REVIEW

Sandler gets serious, again


Adam Sandler in Spaceman / Photo courtesy of Netflix

Adam Sandler has admitted that often he picks roles depending on whether or not they let him travel to exotic locations so he can essentially have a studio-paid vacation while only occasionally doing work in front of the camera. 

Sure, the result of this practice is often junk like Grown Ups 2 and You Don’t Mess With The Zohan, but Sandler gets paid and he has fun, and I can’t help but envy him for that. 

Like a lot of comedic actors who are getting up there in age, however, legitimacy and validation from his more serious-minded peers eventually beckoned, leading to Uncut Gems, a film which saw the perpetually goofy Sandler take on a decidedly more dramatic type of role. Netflix’s Spaceman continues this trend, and although the film itself falls short of its ambitions when it has them, there is no denying that it is also amongst Sandler’s finest work, unconvincing Czech accent aside.

Plodding and purposeful, Spaceman is a very cerebral film that essentially boils down to a lone cosmonaut getting marriage counseling from a giant alien spider stowaway that may or may not be imaginary. There are additional science fiction elements, of course, but they are fairly silly and basic, often go unexplained, and are ultimately beside the point.
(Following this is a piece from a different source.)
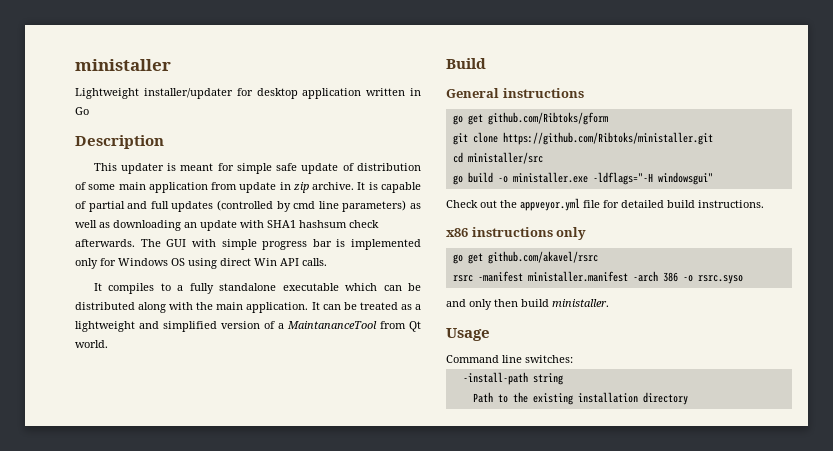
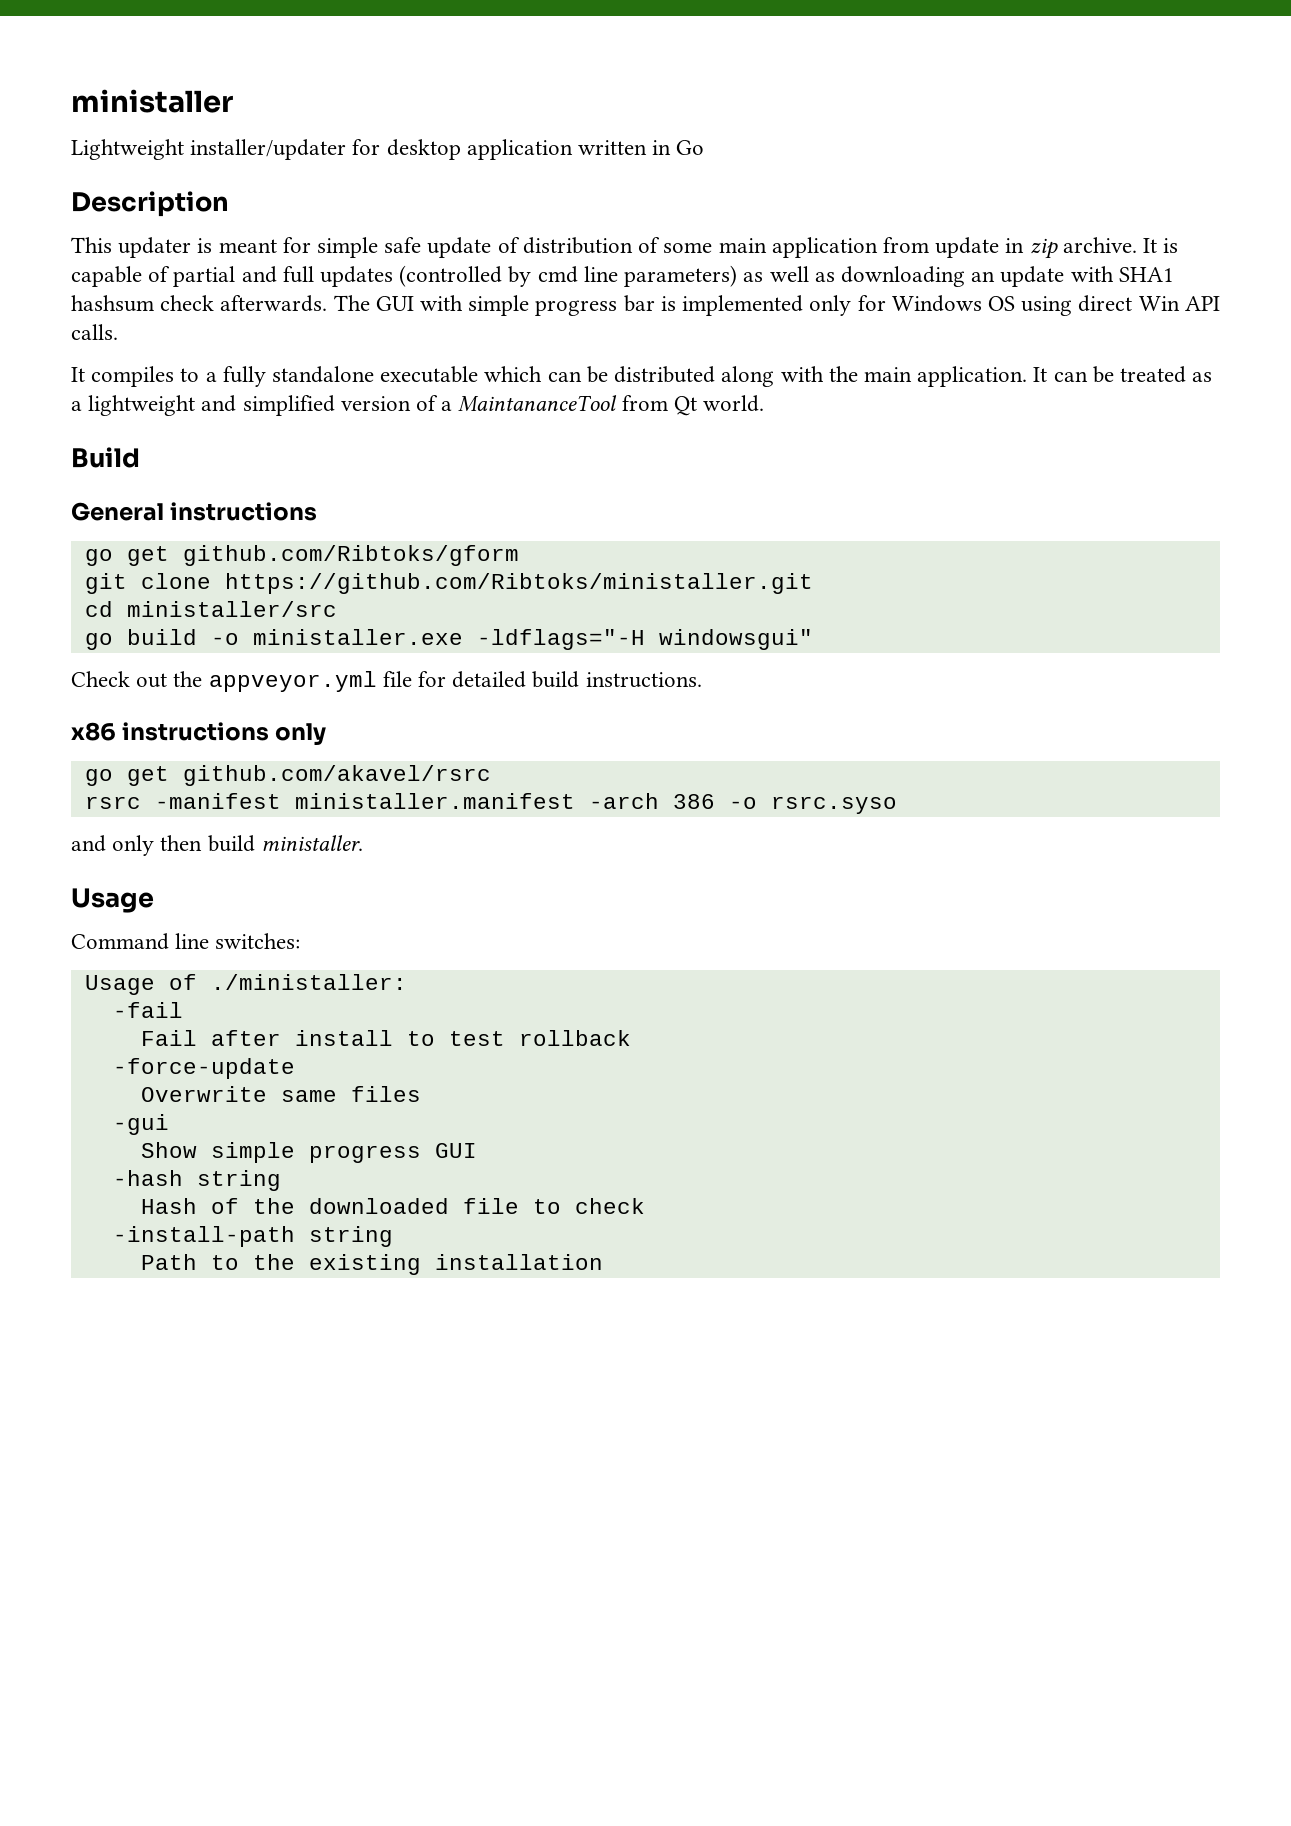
(573, 359) none -> [84,974,407,995] [112,1002,183,1018] [140,1030,631,1046] [112,1058,295,1079] [140,1086,421,1102] [112,1114,169,1135] [140,1142,477,1163] [112,1170,281,1191] [140,1198,645,1214] // Usage of ./ministaller: // -fail // Fail after install to test rollback // -force-update // Overwrite same files // -gui // Show simple progress GUI // -hash string // Hash of the downloaded file to check
[642,392,688,405] directory -> (603, 1262) none

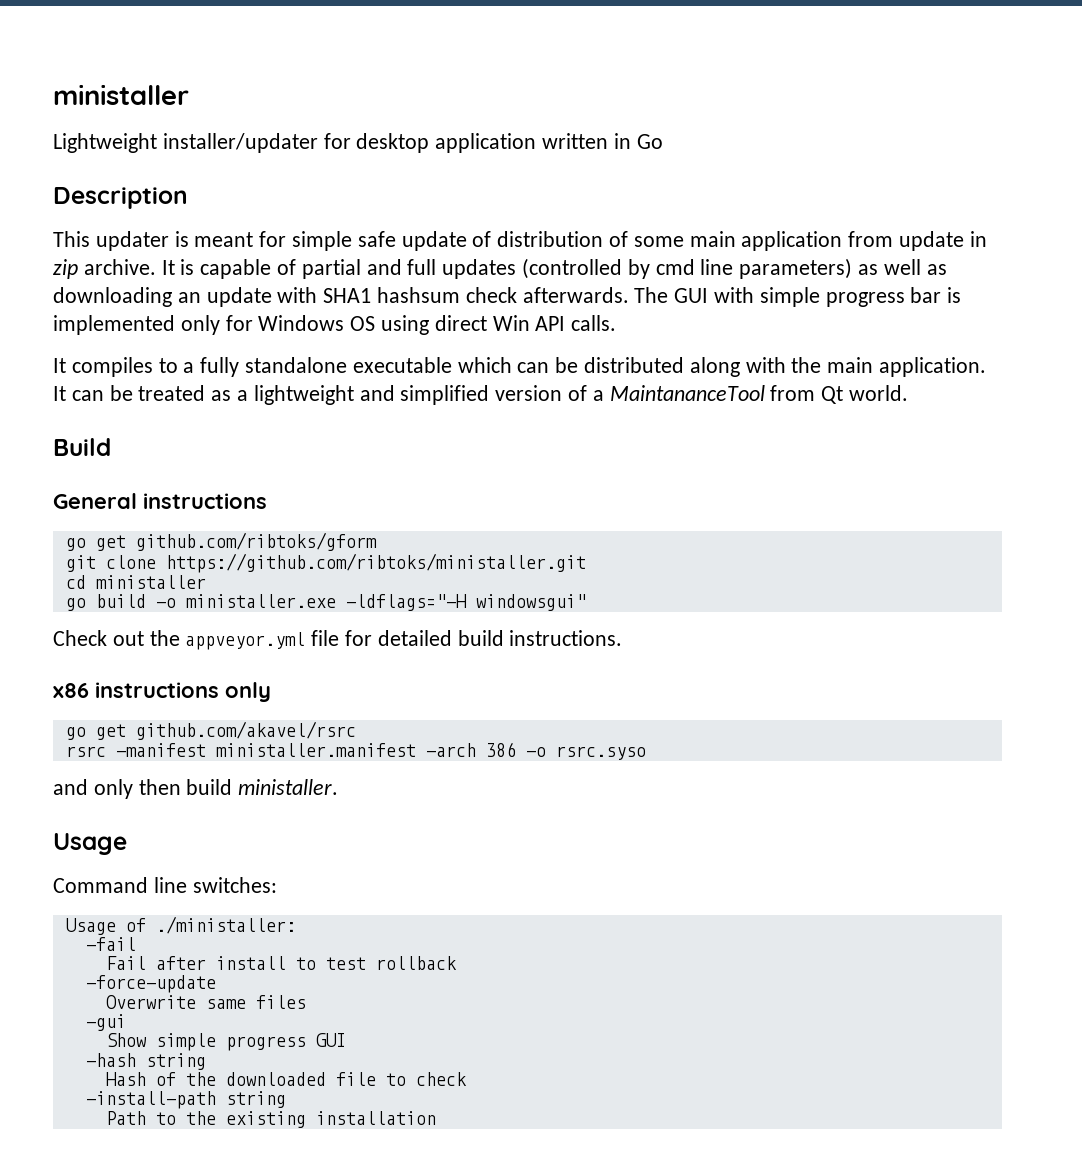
[182,545,519,566] github.com/Ribtoks/gform -> [135,532,377,551] github.com/ribtoks/gform
[224,573,813,594] https://github.com/Ribtoks/ministaller.git -> [165,553,586,573] https://github.com/ribtoks/ministaller.git
[126,601,337,617] ministaller/src -> [95,575,206,589] ministaller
This is a film about relationships, and when it focuses on these relationships it mostly succeeds in no small part thanks to the strong performances put forth by the actors. 
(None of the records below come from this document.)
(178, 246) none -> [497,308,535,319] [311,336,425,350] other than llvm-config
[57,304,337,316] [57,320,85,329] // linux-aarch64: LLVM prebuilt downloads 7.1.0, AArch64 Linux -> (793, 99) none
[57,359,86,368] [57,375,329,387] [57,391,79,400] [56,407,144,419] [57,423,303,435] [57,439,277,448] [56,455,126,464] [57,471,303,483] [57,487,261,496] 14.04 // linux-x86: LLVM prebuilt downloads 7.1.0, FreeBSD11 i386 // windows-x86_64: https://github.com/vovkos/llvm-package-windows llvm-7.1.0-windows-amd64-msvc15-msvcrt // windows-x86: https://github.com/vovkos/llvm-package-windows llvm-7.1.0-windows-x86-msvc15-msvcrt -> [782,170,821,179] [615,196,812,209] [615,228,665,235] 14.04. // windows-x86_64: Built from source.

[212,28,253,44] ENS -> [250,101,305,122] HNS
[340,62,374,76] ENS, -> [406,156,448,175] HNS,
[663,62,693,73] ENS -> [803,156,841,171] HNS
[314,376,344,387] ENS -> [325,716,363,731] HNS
Sandler is particularly engaging, his subdued turn as the cosmonaut Jakub carrying the bulk of the dramatic weight with his subtle sadness and fraying sanity, and Carey Mulligan is equally as believable as his put-upon wife Lenka who just wishes to be seen. The dreamlike, surreal quality of Spaceman is interesting to watch as the film mixes reality, dream, memory, and a hallucination or two, but that doesn’t mean that it isn’t without its boring moments either.
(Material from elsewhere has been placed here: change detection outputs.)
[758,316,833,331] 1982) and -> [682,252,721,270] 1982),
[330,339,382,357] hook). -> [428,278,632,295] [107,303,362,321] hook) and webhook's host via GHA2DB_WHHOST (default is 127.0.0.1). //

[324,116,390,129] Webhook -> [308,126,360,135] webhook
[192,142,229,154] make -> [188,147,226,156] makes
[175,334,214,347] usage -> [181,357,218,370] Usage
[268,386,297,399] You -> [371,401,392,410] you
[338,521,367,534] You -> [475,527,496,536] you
Spaceman tries to make several profound observations on love and the human condition, and sometimes these observations land while other times they feel unearned and superfluous. There is a certain self-important quality to the film which can feel a bit off-putting, and it is when the film doesn’t shoot for the stars that it is the most likable. 

It is in these moments, however, that the boredom occasionally creeps in as well. Why? Because the counseling that Hanuš the spider (soothingly voiced by Paul Dano) gives isn’t anything unique to Jakub and Lenka’s relationship… it’s all stuff that a person who has ever been in healthy relationships (or who has watched a lot of T.V. and movies) would know already. 

It may be a pretty good movie about marriage counseling, but it is still a movie about marriage counseling.

Spaceman isn’t bad. Far from it, in fact. I might not have learned anything new from it like it clearly wanted me to, but the journey was still worth having.